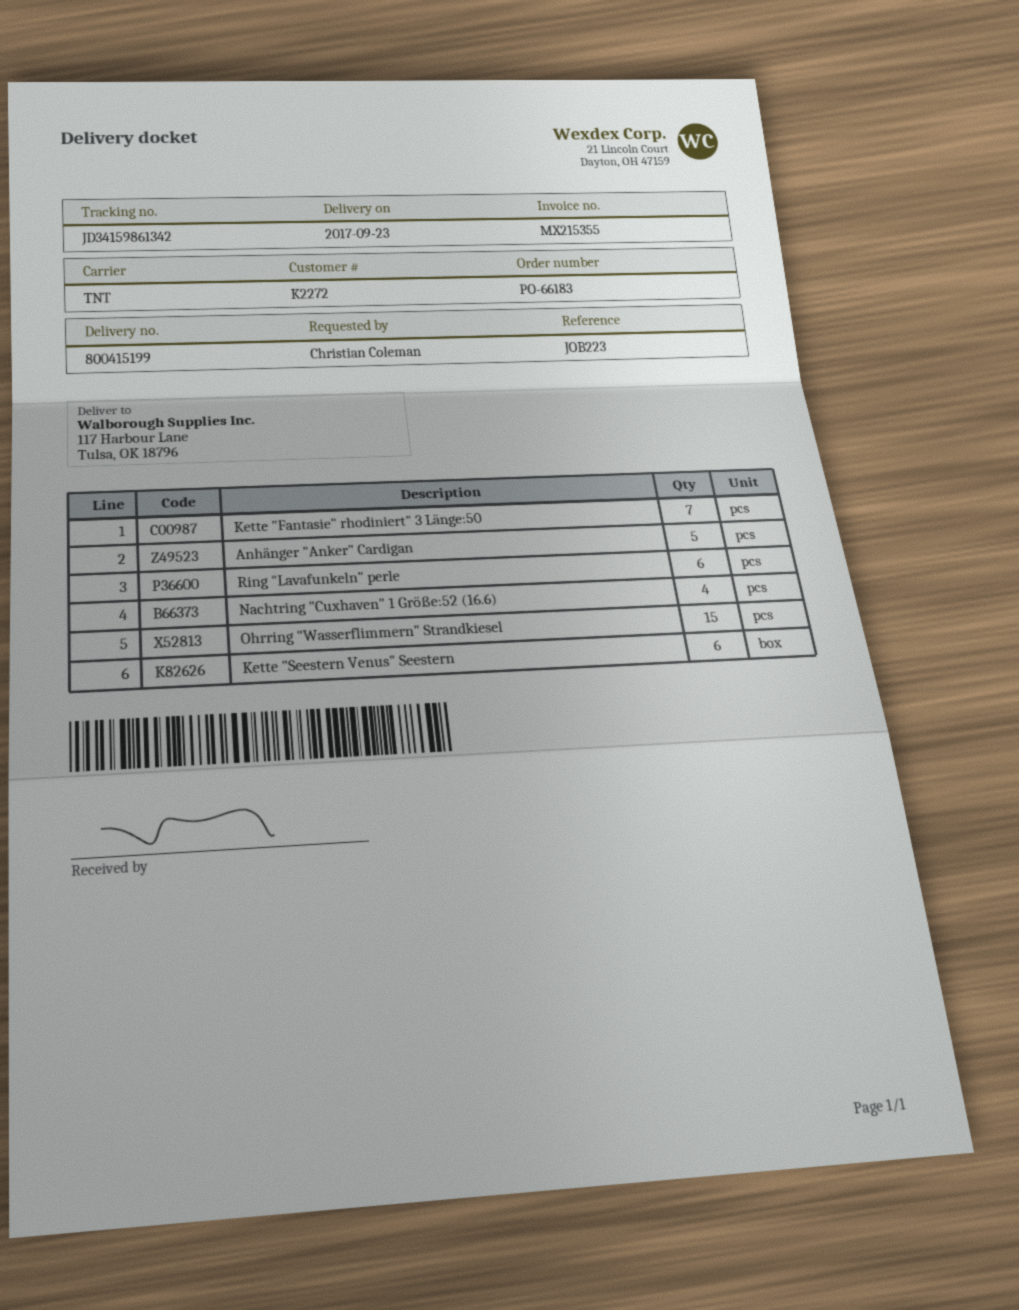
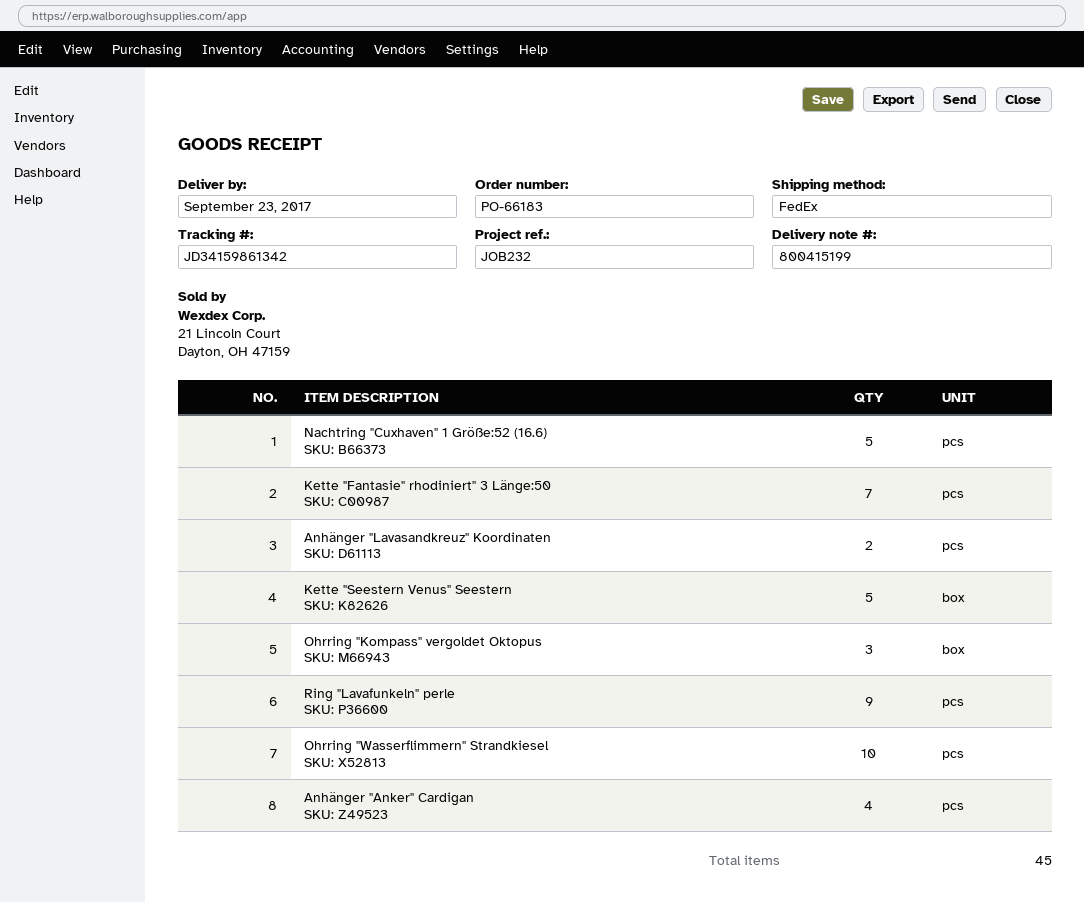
reference: JOB223 -> JOB232
shipping method: TNT -> FedEx
Anhänger "Anker" Cardigan: 5 -> 4
Ring "Lavafunkeln" perle: 6 -> 9
Nachtring "Cuxhaven" 1 Größe:52 (16.6): 4 -> 5
Ohrring "Wasserflimmern" Strandkiesel: 15 -> 10
Kette "Seestern Venus" Seestern: 6 -> 5
Anhänger "Lavasandkreuz" Koordinaten: none -> 2
Ohrring "Kompass" vergoldet Oktopus: none -> 3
● ● ● ● ●
• **TASK INSTRUCTIONS**:
If a line of the data above holds the string "Ohrring", count it, then give only the final number.

• **FINAL ANSWER**:
2